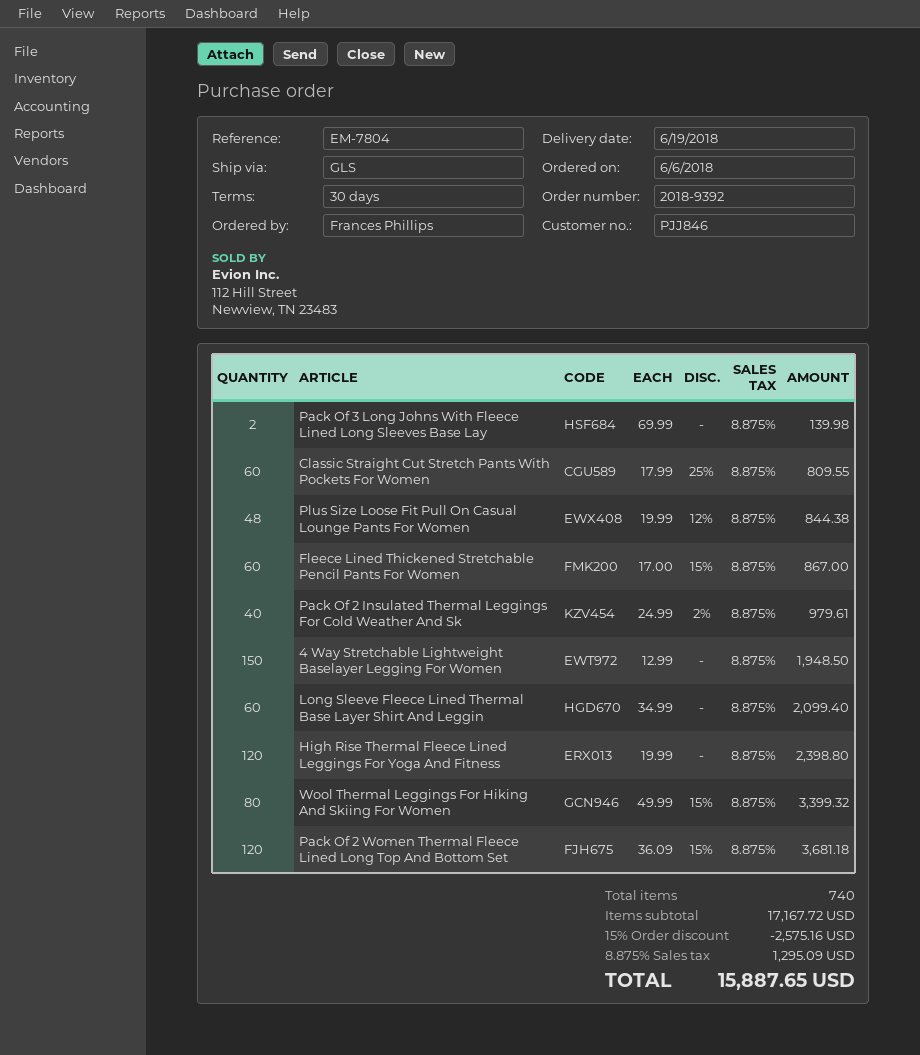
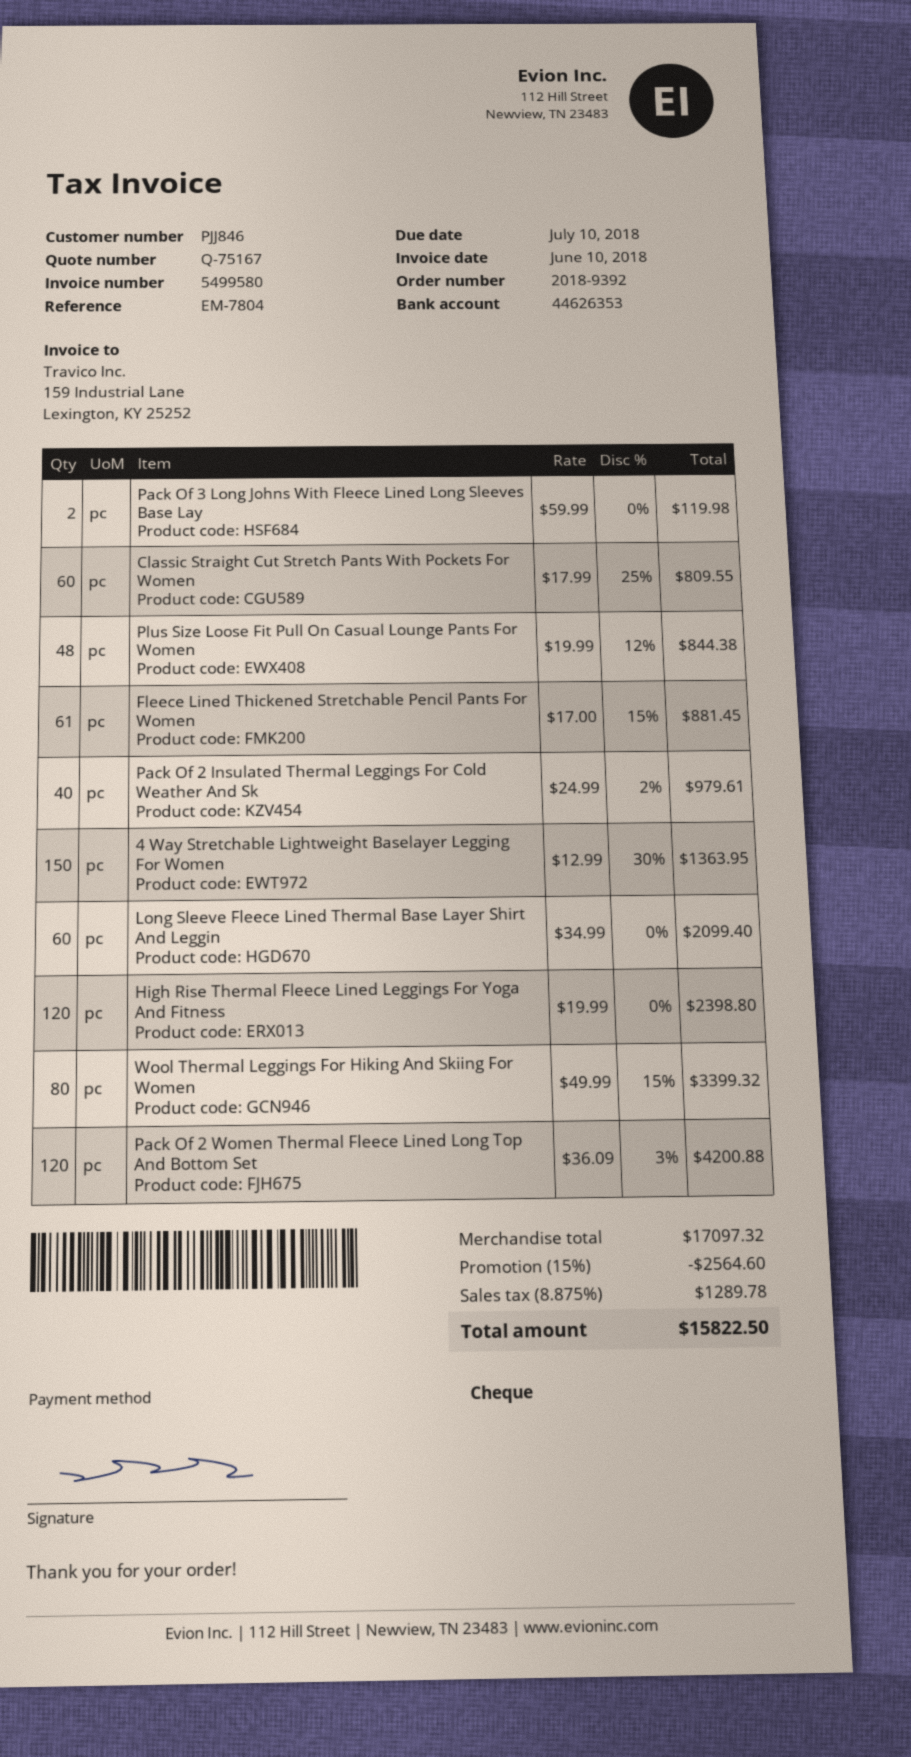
Pack Of 3 Long Johns With Fleece Lined Long Sleeves Base Lay: 2 x 69.99 = 139.98 -> 2 x 59.99 = 119.98
Fleece Lined Thickened Stretchable Pencil Pants For Women: 60 x 17.00 - 15% = 867.00 -> 61 x 17.00 - 15% = 881.45
4 Way Stretchable Lightweight Baselayer Legging For Women: 150 x 12.99 = 1948.50 -> 150 x 12.99 - 30% = 1363.95
Pack Of 2 Women Thermal Fleece Lined Long Top And Bottom Set: 120 x 36.09 - 15% = 3681.18 -> 120 x 36.09 - 3% = 4200.88
subtotal: 17167.72 -> 17097.32
discount: 15% = 2575.16 -> 15% = 2564.60
tax: 8.875% = 1295.09 -> 8.875% = 1289.78
total: 15887.65 -> 15822.50

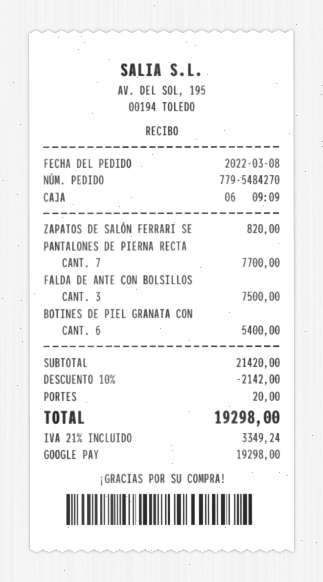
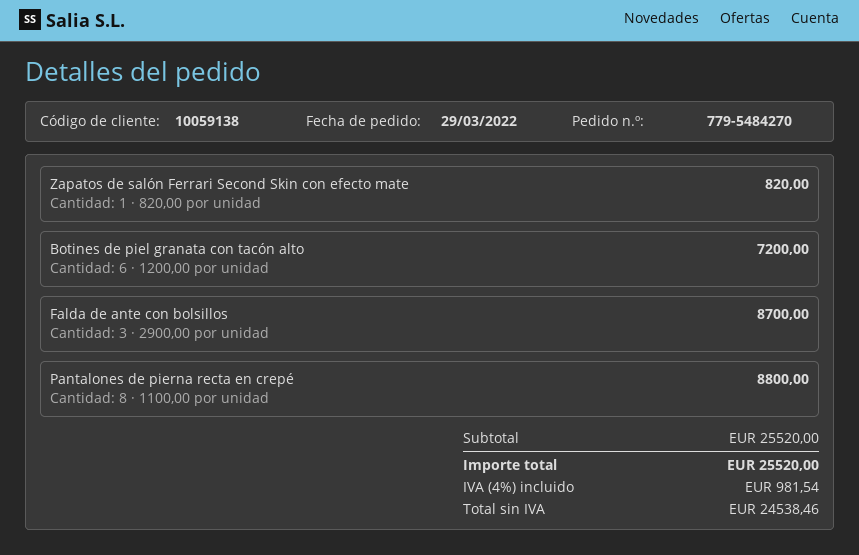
order date: 2022-03-08 -> 2022-03-29
PANTALONES DE PIERNA RECTA: 7 for 7700.00 -> 8 for 8800.00
FALDA DE ANTE CON BOLSILLOS: 3 for 7500.00 -> 3 for 8700.00
BOTINES DE PIEL GRANATA CON: 6 for 5400.00 -> 6 for 7200.00
subtotal: 21420.00 -> 25520.00
discount: 10% = 2142.00 -> none
shipping: 20.00 -> none
tax: 21% = 3349.24 -> 4% = 981.54
total: 19298.00 -> 25520.00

EXERCISE DIRECTIONS – The answer is a faithful copy of the records above, with the pictures removed.

SOLUTION –
Pack Of 3 Long Johns With Fleece Lined Long Sleeves Base Lay: 2 x 69.99 = 139.98 -> 2 x 59.99 = 119.98
Fleece Lined Thickened Stretchable Pencil Pants For Women: 60 x 17.00 - 15% = 867.00 -> 61 x 17.00 - 15% = 881.45
4 Way Stretchable Lightweight Baselayer Legging For Women: 150 x 12.99 = 1948.50 -> 150 x 12.99 - 30% = 1363.95
Pack Of 2 Women Thermal Fleece Lined Long Top And Bottom Set: 120 x 36.09 - 15% = 3681.18 -> 120 x 36.09 - 3% = 4200.88
subtotal: 17167.72 -> 17097.32
discount: 15% = 2575.16 -> 15% = 2564.60
tax: 8.875% = 1295.09 -> 8.875% = 1289.78
total: 15887.65 -> 15822.50

order date: 2022-03-08 -> 2022-03-29
PANTALONES DE PIERNA RECTA: 7 for 7700.00 -> 8 for 8800.00
FALDA DE ANTE CON BOLSILLOS: 3 for 7500.00 -> 3 for 8700.00
BOTINES DE PIEL GRANATA CON: 6 for 5400.00 -> 6 for 7200.00
subtotal: 21420.00 -> 25520.00
discount: 10% = 2142.00 -> none
shipping: 20.00 -> none
tax: 21% = 3349.24 -> 4% = 981.54
total: 19298.00 -> 25520.00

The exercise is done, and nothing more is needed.